**Activity:**
Lines to restate from the data below: from the one containing "terminology to follow" to the one containing "see attachment #11", both included. Give them again exactly, and only them.

-.-.-

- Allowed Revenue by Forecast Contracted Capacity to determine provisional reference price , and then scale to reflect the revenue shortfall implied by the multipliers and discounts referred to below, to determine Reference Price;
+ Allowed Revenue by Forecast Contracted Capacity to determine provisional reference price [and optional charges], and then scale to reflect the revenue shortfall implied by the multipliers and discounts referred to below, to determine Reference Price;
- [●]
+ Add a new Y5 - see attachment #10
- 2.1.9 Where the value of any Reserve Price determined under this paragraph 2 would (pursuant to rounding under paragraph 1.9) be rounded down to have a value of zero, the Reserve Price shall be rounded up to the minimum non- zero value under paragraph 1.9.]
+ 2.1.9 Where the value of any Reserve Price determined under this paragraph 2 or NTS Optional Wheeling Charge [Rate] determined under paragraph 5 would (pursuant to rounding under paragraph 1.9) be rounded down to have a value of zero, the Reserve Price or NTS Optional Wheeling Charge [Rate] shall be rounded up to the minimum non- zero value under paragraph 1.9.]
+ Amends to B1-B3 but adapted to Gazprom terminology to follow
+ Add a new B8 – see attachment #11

-.-.-

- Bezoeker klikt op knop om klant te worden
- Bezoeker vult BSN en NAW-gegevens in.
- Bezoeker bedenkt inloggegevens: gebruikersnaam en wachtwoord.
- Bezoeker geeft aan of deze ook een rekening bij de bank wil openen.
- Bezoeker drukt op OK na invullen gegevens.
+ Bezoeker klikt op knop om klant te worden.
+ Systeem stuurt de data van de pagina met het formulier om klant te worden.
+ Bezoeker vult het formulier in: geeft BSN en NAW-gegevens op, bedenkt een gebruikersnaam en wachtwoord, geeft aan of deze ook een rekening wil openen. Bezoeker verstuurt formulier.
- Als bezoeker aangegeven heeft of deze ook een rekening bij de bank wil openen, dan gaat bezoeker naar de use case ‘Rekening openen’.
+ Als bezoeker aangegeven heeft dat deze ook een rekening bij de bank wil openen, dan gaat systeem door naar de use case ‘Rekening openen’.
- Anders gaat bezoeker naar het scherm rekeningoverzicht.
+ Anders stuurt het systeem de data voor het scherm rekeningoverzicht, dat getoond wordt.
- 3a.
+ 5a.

-.-.-

**Exercise solution:**
+ Amends to B1-B3 but adapted to Gazprom terminology to follow
+ Add a new B8 – see attachment #11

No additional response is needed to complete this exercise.